Exercise details
Copy every line of the data in which the word "Graph" occurs.
=== Task inputs ===
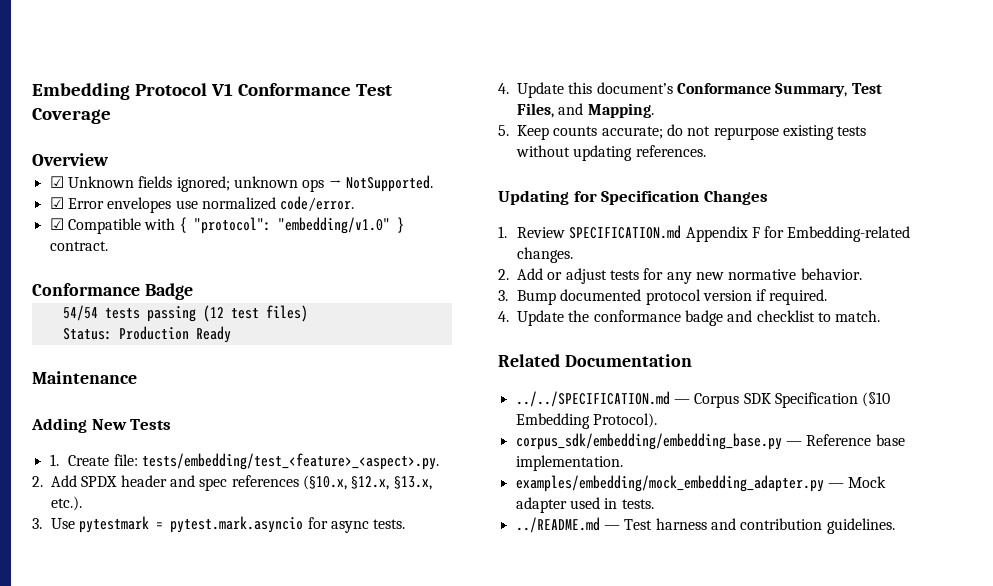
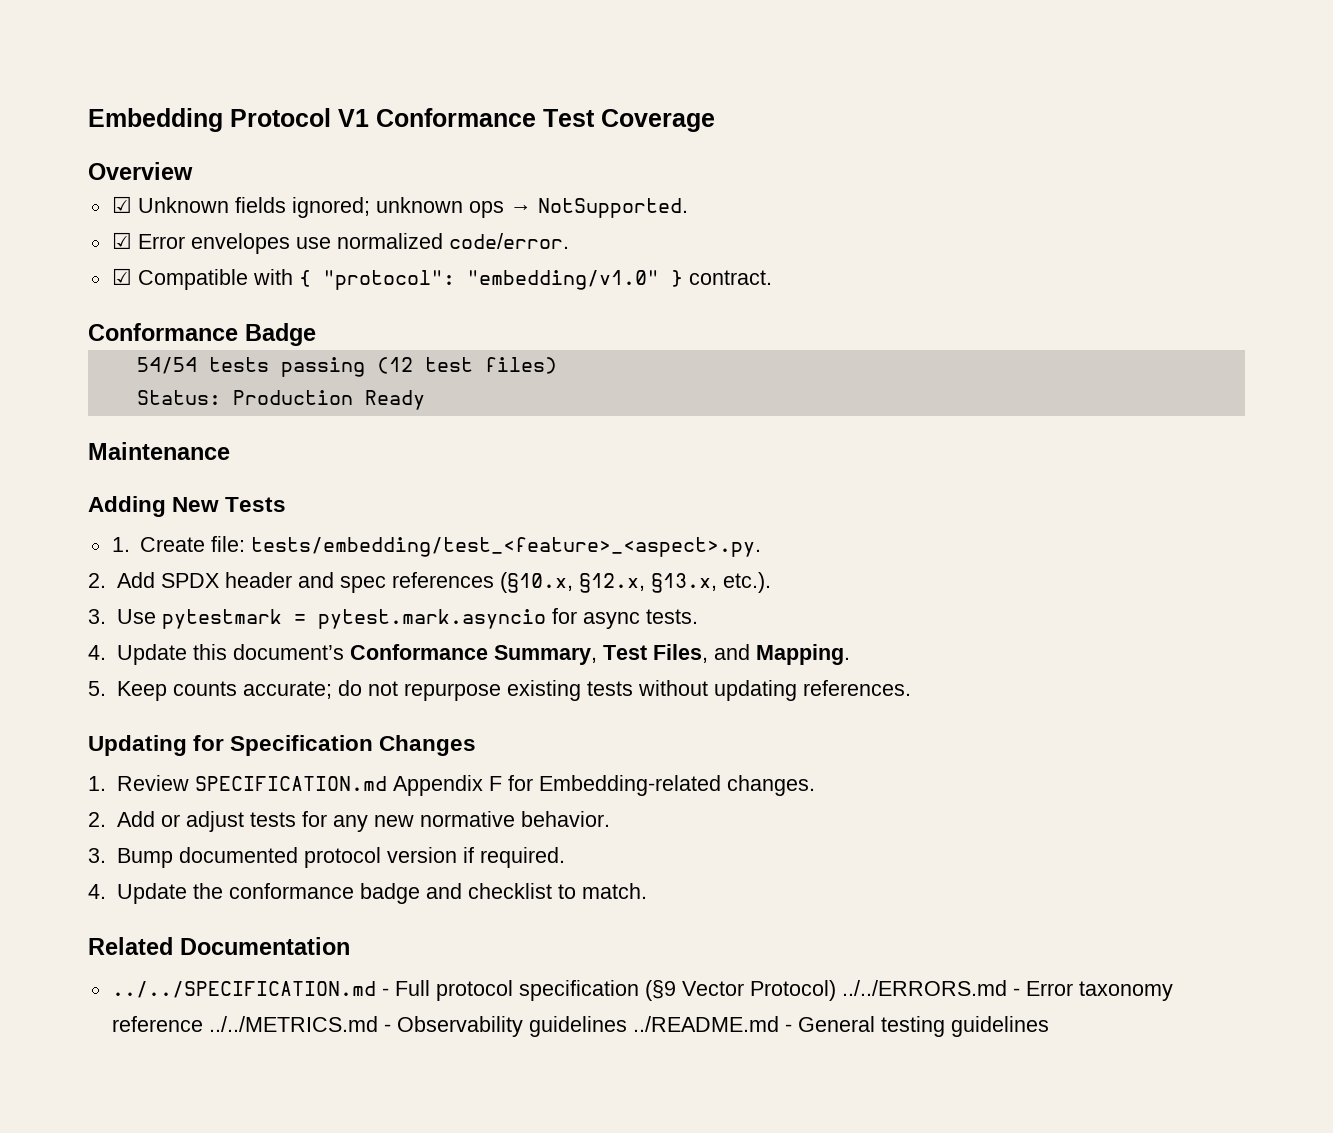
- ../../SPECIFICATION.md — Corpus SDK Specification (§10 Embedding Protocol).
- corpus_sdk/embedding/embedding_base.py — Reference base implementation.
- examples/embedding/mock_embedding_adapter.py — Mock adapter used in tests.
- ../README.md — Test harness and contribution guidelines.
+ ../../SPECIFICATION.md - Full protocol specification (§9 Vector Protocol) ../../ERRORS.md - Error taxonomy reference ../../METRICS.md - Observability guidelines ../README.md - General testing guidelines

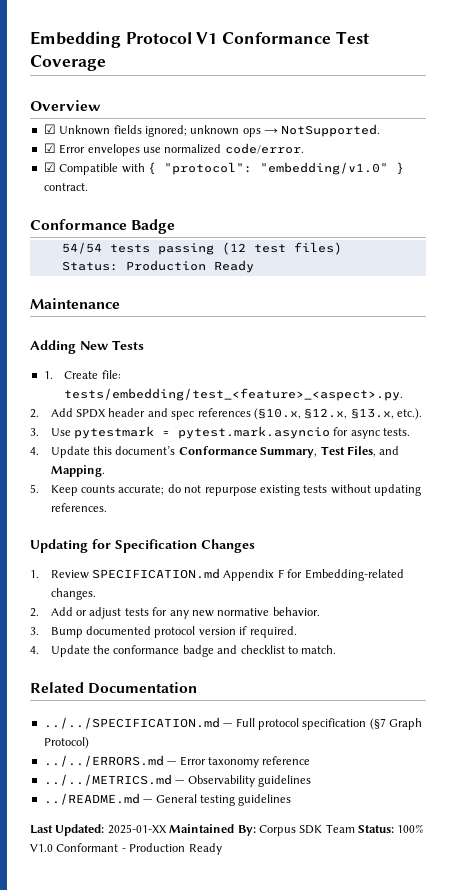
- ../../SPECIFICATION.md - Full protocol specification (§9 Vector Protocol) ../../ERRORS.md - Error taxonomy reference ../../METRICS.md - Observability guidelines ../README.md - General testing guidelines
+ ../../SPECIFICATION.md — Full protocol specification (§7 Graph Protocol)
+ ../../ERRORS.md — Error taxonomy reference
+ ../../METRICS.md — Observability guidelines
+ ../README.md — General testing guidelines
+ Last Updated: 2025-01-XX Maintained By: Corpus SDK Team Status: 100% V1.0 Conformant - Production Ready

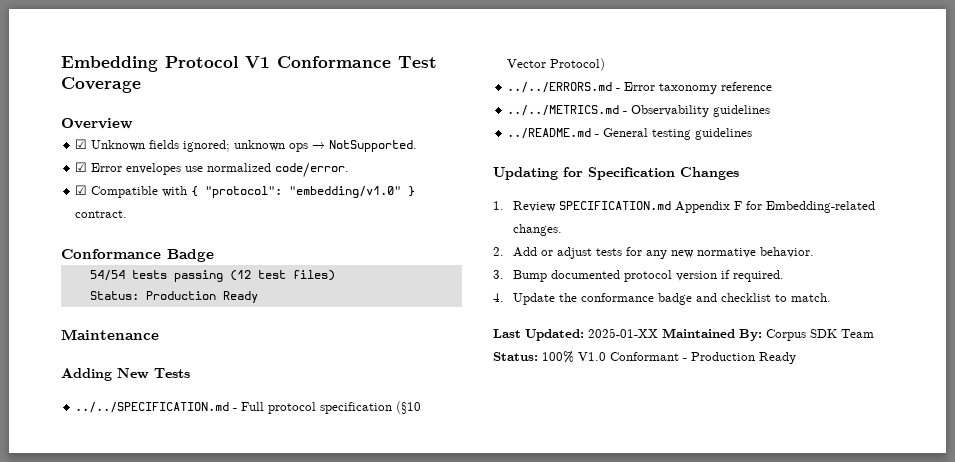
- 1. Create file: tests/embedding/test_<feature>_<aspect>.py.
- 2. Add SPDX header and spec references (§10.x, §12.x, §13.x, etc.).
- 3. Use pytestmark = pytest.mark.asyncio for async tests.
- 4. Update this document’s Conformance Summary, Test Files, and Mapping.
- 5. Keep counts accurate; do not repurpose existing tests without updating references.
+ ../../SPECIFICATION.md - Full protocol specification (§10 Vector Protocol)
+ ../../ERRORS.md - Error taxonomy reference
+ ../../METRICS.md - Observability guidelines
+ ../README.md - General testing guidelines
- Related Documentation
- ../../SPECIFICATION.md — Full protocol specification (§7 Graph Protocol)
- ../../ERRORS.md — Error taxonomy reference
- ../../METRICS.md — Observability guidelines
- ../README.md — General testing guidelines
===
Final answer
+ ../../SPECIFICATION.md — Full protocol specification (§7 Graph Protocol)
- ../../SPECIFICATION.md — Full protocol specification (§7 Graph Protocol)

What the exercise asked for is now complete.